WHAT NEEDS TO BE DONE:
The records below are to be repeated exactly, and their pictures left out.

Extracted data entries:
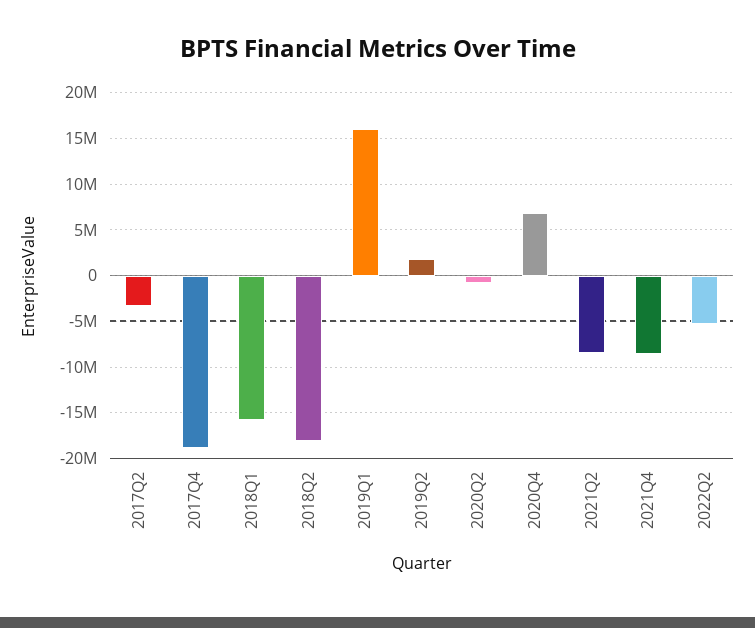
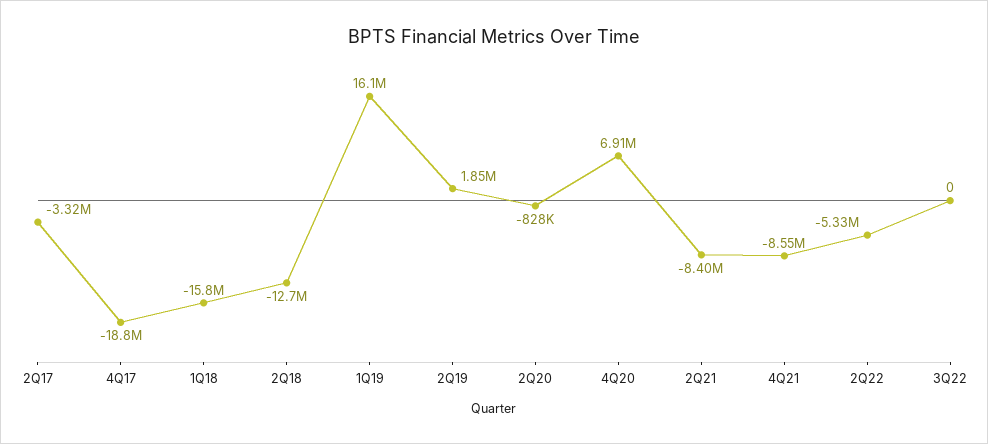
2018Q2: -18000000 -> -12700000
3Q22: none -> 0

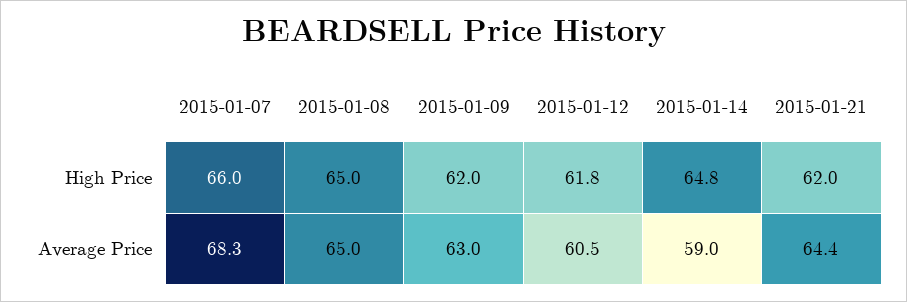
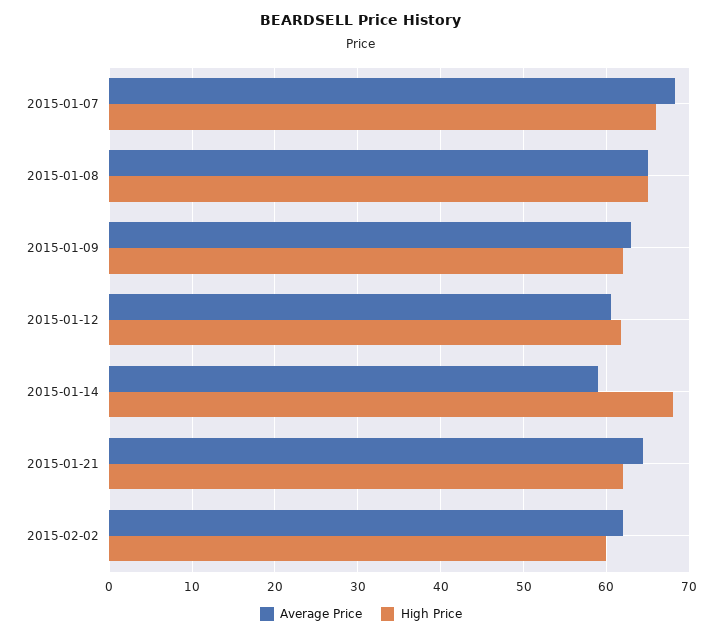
High Price, 2015-01-14: 64.8 -> 68
Average Price, 2015-02-02: none -> 62
High Price, 2015-02-02: none -> 60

ANSWER SPACE:
2018Q2: -18000000 -> -12700000
3Q22: none -> 0

High Price, 2015-01-14: 64.8 -> 68
Average Price, 2015-02-02: none -> 62
High Price, 2015-02-02: none -> 60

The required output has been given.